What good is a saw without any timber? What use is the timber without any labour? These are questions facing contractors across the country as material and labour shortages threaten to stall recovery from the Covid-19 pandemic, writes Oliver Pickford.
Faced with potential delays and increased costs, employers and contractors are no doubt asking themselves another important question: what happens next?
Materials from plasterboard through to insulation and roof tiles are in high demand. In the face of low supply, this is serious business.
Industry publications were forecasting months of supply chain disruption in June this year. Come September, one of the UK’s largest builders’ merchants warned of the “deepest supply chain crisis in decades”.
To those in industry, the causes are well known: Brexit, Covid-19 and shipping. What we don’t know, however, is how long the disruption will last. At best, it will be short-lived. However, the effects on site could be long-lasting, leading to tension between parties and putting strain on commercial relationships. Unfortunately, this means increased risk. What should be done?
Operating the contract
Construction contracts are sophisticated documents designed to allocate risk between the parties. When risks occur, such as material and labour shortages, understanding how risk has been allocated and knowing what rights are available under the contract is important.

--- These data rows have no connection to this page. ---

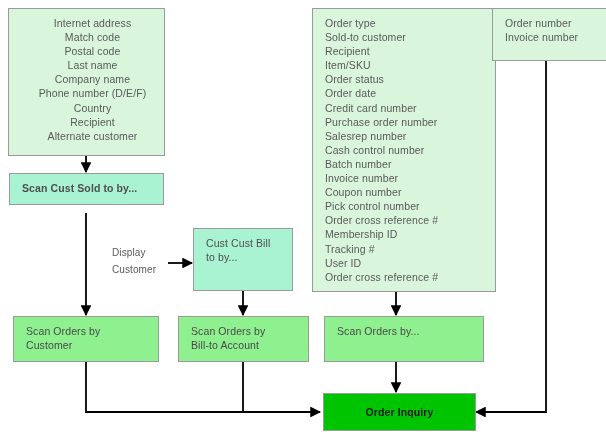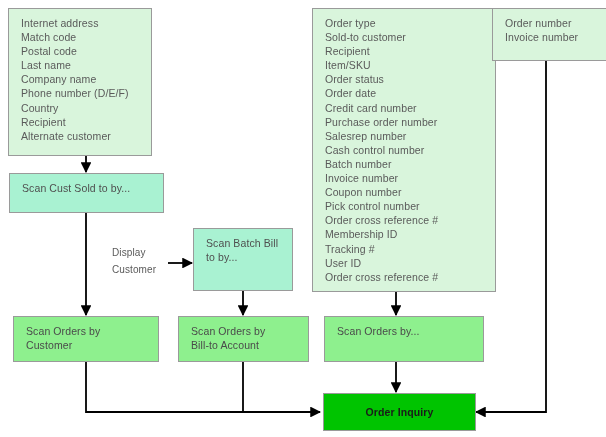"Internet address" div.node { text-align: none -> center; width: 144px -> 157px }
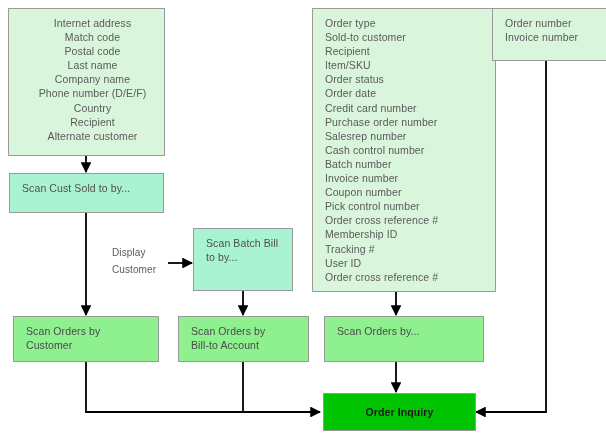"Scan Cust Sold to by..." div.node { font-weight: none -> bold; height: 40px -> 32px }
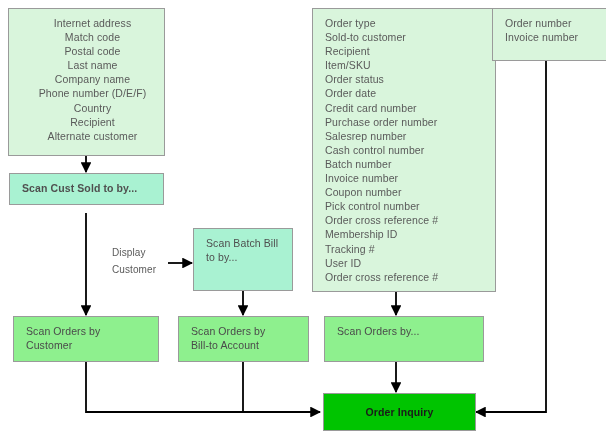"Scan Batch Bill" div.node { text: Scan Batch -> Cust Cust }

“The contract machinery is in place for a reason. It is intended to provide certainty and inform the other party of the position under the contract.”
Parties often have a choice. They can notify the other party of a problem or keep quiet, avoid the confrontation and hope for the best. Serving a contractual notice on another party can feel impersonal, even adversarial. This could explain why many feel reluctant to do so, especially where a good commercial relationship has developed.
Nevertheless, the contract machinery is in place for a reason. It is intended to provide certainty and inform the other party of the position under the contract. Where a contract requires a notice, a failure to issue one will amount to breach of contract and may expose a party to damages.
In addition, under some contracts, if a party fails to serve a notice on time, or at all, it may lose its contractual right to extra time or money where an otherwise valid claim exists under the contract. For every notice, parties should check how it is to be served, by when and what it must include. It would be a very lenient counterparty to allow a claim when the contract says it does not have to.
This underscores the commercial imperative of operating the contract machinery properly, but it does not mean that strict adherence to the contract should come at the expense of meaningful inter-party dialogue: transparency and communication are cornerstones of successful commercial relationships.
In these times of supply chain disruption, operating the contract machinery will help parties navigate the ever-changing construction landscape and, importantly, manage their risk. So, if in doubt, it is best to learn how your machinery works, before it breaks down, and implement it as required under the contract.
Oliver Pickford is an associate at Bryan Cave Leighton Paisner LLP.